Do I believe I can only renew this covenant through this small feast once a week?  I do not.  I believe this is a teaching tool that has the ability to ignite a fire in anyone who wants to become like Jesus Christ.  I believe it to have the ability to bring us to a state of greater hunger for the source of all love and joy and happiness and bliss possible for a human being to experience.  This is an opportunity to literally change life—ours and everyone else who wants it.  In the interim it keeps me on task to show up to this feast once a week to partake of this ordinance.  The question to any is how we show up to make this a reality.  Do we just put on our Sunday best and sing the songs and eat the little piece of bread and drink that little bit of water?  Or do we have the desire to possess the qualities of Christ?  Have we decided to love His Father with all our hearth, might, mind and strength?  Do we truly have any comprehension how to love our neighbor as ourselves?  Isn’t that what it would mean to become like Christ? 

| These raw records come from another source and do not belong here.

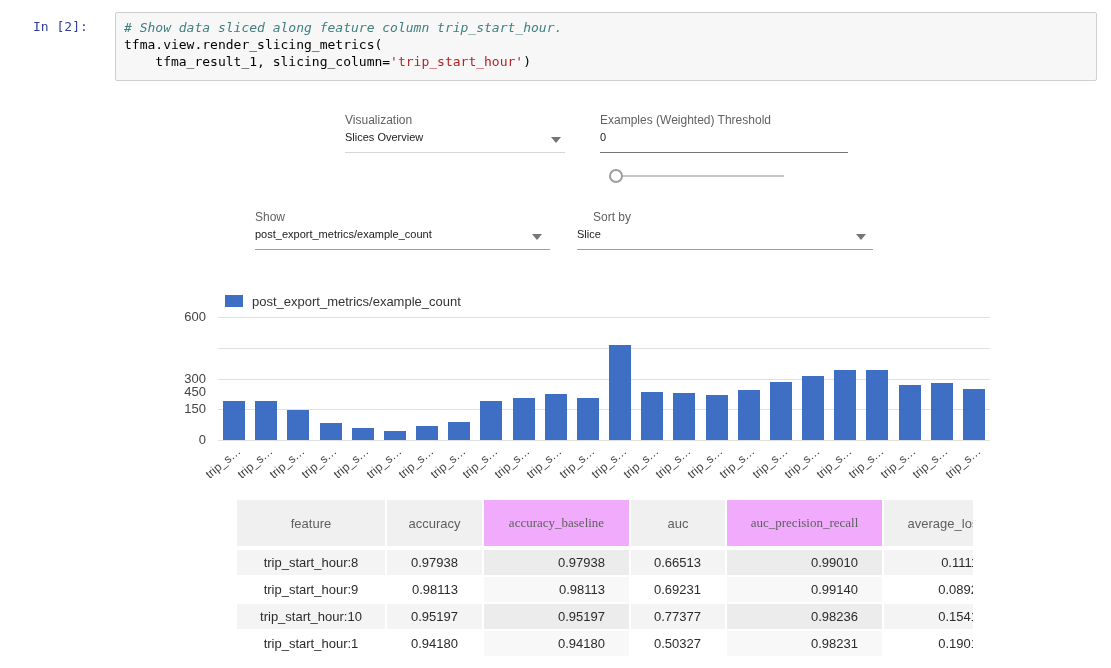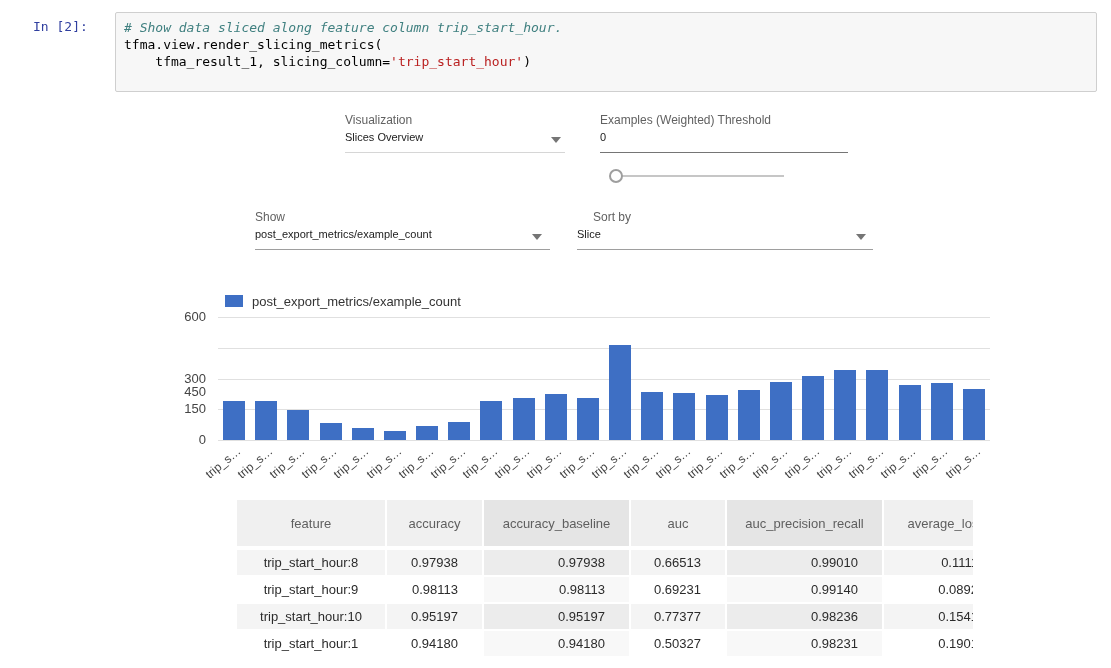--- a/index.html
+++ b/index.html
@@ -2,21 +2,21 @@
 <html><head>
 <meta charset="utf-8">
 <style>
   * { margin: 0; padding: 0; box-sizing: border-box; }
   body { background: #fff; font-family: "Liberation Sans", sans-serif; }
   .page { position: relative; width: 1111px; height: 668px; background: #fff; overflow: hidden; }
 
   
   .prompt { position: absolute; left: 33px; top: 19px; width: 78px;
             font-family: "DejaVu Sans Mono", monospace; font-size: 13px; color: #303F9F; }
-  .code-box { position: absolute; left: 115px; top: 12px; width: 982px; height: 80px;
+  .code-box { position: absolute; left: 115px; top: 12px; width: 982px; height: 69px;
               background: #f7f7f7; border: 1px solid #cfcfcf; border-radius: 2px;
               padding: 6px 8px; cursor: text; }
   .code-box .cl { font-family: "DejaVu Sans Mono", monospace; font-size: 13px; line-height: 17px;
                   color: #000; white-space: pre; }
   .tok-comment { color: #408080; font-style: italic; }
   .tok-string { color: #BA2121; }
 
   
   .ctl-label { position: absolute; font-size: 12px; color: #616161; }
   .ctl-value { position: absolute; font-size: 11px; color: #212121; cursor: pointer; }
@@ -43,21 +43,21 @@
   .xcell span { position: absolute; right: 50%; top: 2px; white-space: nowrap;
                 font-size: 12px; color: #444;
                 transform: rotate(-40deg); transform-origin: 100% 0; }
 
   
   .table-wrap { position: absolute; left: 237px; top: 500px; width: 736px; overflow: hidden; }
   table.metrics { border-collapse: separate; border-spacing: 0; table-layout: fixed; }
   table.metrics th { height: 48px; font-size: 13px; font-weight: normal; color: #5f5f5f;
                      text-align: center; background: #f0f0f0; border-right: 2px solid #fff;
                      border-bottom: 2px solid #fff; cursor: pointer; }
-  table.metrics th:nth-child(2n+3) { background: #e5e5e5; }
+  table.metrics th:nth-child(2n+3) { background: #f0abfc; font-family: Liberation Serif, serif; }
   table.metrics td { height: 27px; font-size: 13px; color: #2b2b2b;
                      border-right: 2px solid #fff; border-top: 2px solid #fff; }
   table.metrics td.feat { text-align: center; }
   table.metrics td.num { text-align: right; padding-right: 24px; }
   table.metrics tbody tr:nth-child(odd) td { background: #f4f4f4; }
   table.metrics tbody tr:nth-child(odd) td:nth-child(2n+3) { background: #ececec; }
   table.metrics tbody tr:nth-child(even) td { background: #ffffff; }
   table.metrics tbody tr:nth-child(even) td:nth-child(2n+3) { background: #f8f8f8; }
 </style>
 </head>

[1] For more information on this, you may want to study the works of Masuru Emoto, the author of The Hidden Messages in Water.  

1 comment:

  1. Some comments on the "The Hidden Messages in Water" by Kenneth G. Libbrecht, Caltech physics department chairman

    If you haven't heard of Mr. Emoto, he has published several books claiming that ice crystals grow differently when water is first exposed to different thoughts and feelings. For example, he may start by playing assorted varieties of music -- jazz, classical, rock-and-roll, etc. -- to different containers of water. The music is then turned off and the "treated" water is used to grow snow crystals. He claims that the different musical treatments yield different types of snow crystals, and shows us pictures of the results to prove his case.
    If you think it defies common sense that water does this, you are right. In fact water does not respond to thoughts and feelings - it's just water. How then does one explain Mr. Emoto's experiments? My best guess is that Mr. Emoto grows hundreds of crystals and then selects different shapes to demonstrate whatever point he wishes to make. For example, when the water was exposed to classical music he picks out some beautiful crystals to show us. For rock-and-roll, he selects some ugly crystals and shows us those. He then concludes that classical music makes beautiful crystals while rock-and-roll makes ugly ones. What he does not show us is that both musical treatments made the same numbers of beautiful and ugly crystals. The "treatments" actually had no effect.
    Do I know Mr. Emoto does this? No, which is why I called it a guess. Mr. Emoto has never published his work in a reputable scientific forum, where it would be scrutinized. He only presents it in self-published books, where he is free to say whatever he wants. Basic physics says the work cannot be correct, and Mr. Emoto has not convinced the scientific community that his experiments have any merit whatsoever.
    Have I tried to reproduce Mr. Emoto's experiments? No, and I don't intend to. While I try to keep an open mind to new ideas, this one is just too outrageous. I only have limited time and resources, so I study ideas that I think are more likely to be fruitful. As we liked to say back on the farm in North Dakota -- it's good to have an open mind, but not so open that your brains fall out!